The two dozen women at Village Haven came and went as they pleased. They taught Simone English and soon she was repainting the house and ministering to their needs. Three months after her arrival in New York, Simone was joined by Sr. Rita Claus, another member of her order of nuns. A few years later, Sr. Amy Henry joined them. Sr. Rita went to work as a cook at Burger King and Sr. Amy found a job on an assembly line in Manhattan, manufacturing boom boxes.
The three women each had their a ministry. Simone began volunteering at the city prison, Rikers Island (which then had 8 chaplains and now has 60), Amy visited the city prisons and Bellevue prison wards, Rita worked as a practical nurse.
Meanwhile, Fr. Peter Raphael, who had been a priest in Appalachia while working as a welder, came to New York and was a detox aide in the Manhattan Bowery Project. From time to time he filled in as a chaplain at Rikers, and in l979 he began to say Mass regularly at the maximum-security unit where Simone was serving as a volunteer chaplain. She had been refused the salaried job because she was a woman counseling in a men’s prison. In the early ‘80s, she became one of the first women accepted by the state as a prison chaplain for men.
Fr. Peter was soon saying Mass in three of the 20 prisons on Rikers, with Simone focusing on the maximum-security unit and Amy now the chaplain in the hospital. In the course of this work they came to know and assist families of inmates who were at Rikers and elsewhere in the New York penal system. Close to 100 volunteers gathered around the ministry. Suddenly the chaplains found themselves being asked by judges to take and supervise prisoners whom the judges felt should not be behind bars.
This was the beginning of Abraham House, though it would not be incorporated or have that name for another dozen years. The first three prisoners (who remain close to the program to this day) were put up in rented rooms in the same building where the Sisters and Fr. Peter lived. This was over a soup kitchen in Brooklyn.
More families of Rikers prisoners began seeking the chaplains out for counseling and social services. It became clear that reconciliation between inmates and their relatives was essential to the prisoners’ chances of being rehabilitated. By the early 1990s, Department of Corrections personnel and judges looking for alternatives to incarceration, especially for first-time, non-violent offenders, were encouraging the chaplains to formalize the program. The founders named it for Abraham, the father of the three monotheistic religions, and after a long search found a ransacked building in Mott Haven. The doors opened in 1993.

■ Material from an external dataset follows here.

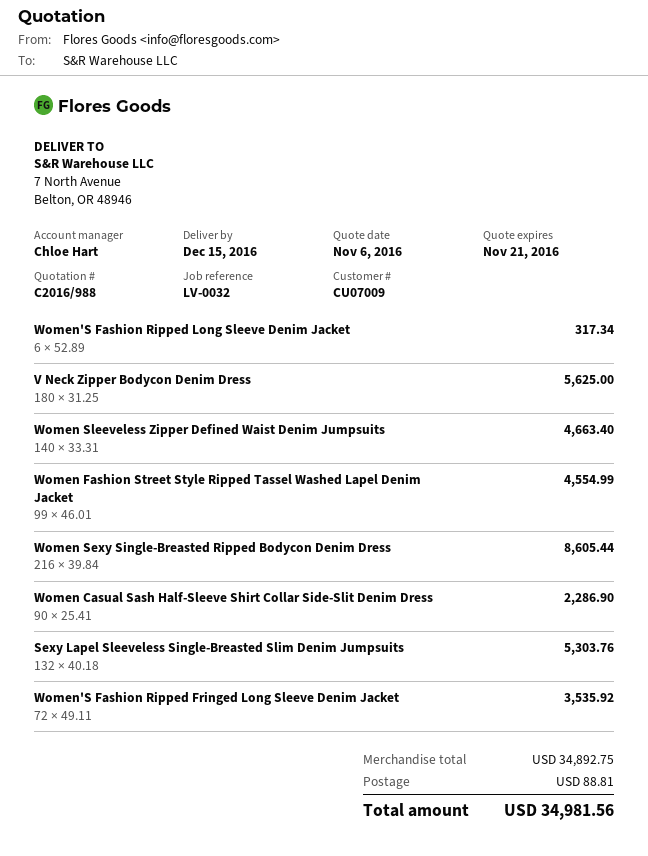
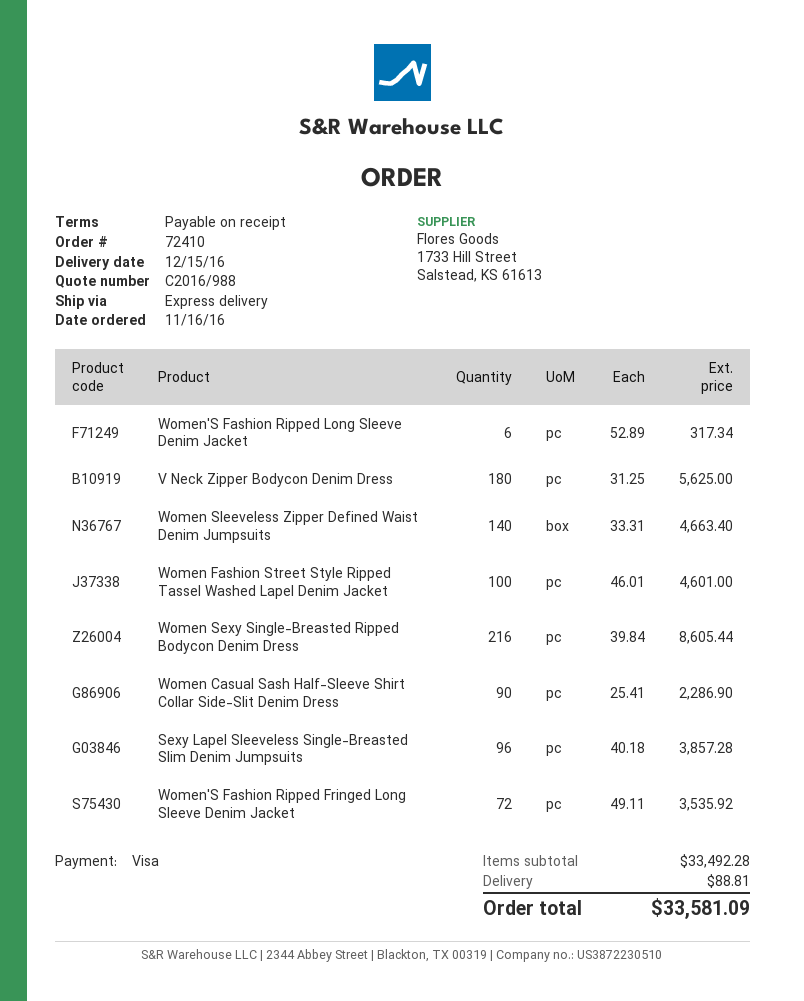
Women Fashion Street Style Ripped Tassel Washed Lapel Denim Jacket: 99 x 46.01 = 4554.99 -> 100 x 46.01 = 4601.00
Sexy Lapel Sleeveless Single-Breasted Slim Denim Jumpsuits: 132 x 40.18 = 5303.76 -> 96 x 40.18 = 3857.28
subtotal: 34892.75 -> 33492.28
total: 34981.56 -> 33581.09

Sr. Amy continues to work as a chaplain at Rikers (in the hospital and the facility for sexual criminals and notorious prisoners such as the Wendy murderers). The rest of her time is spent doing social outreach in the Mott Haven community and with prisoners’ families in New York.
Sr. Rita is a nurse in a mental health facility and has become a licensed masseuse so that she can use the skill particularly for chemo and AIDS patients. At Abraham House, she runs the Food Pantry, which provides weekly staples for 120 families.
Fr. Peter is retired as a Rikers chaplain and now oversees the Residents’ Program. He is the spiritual director of Abraham House.
Sr. Simone is Abraham House’s Executive Director.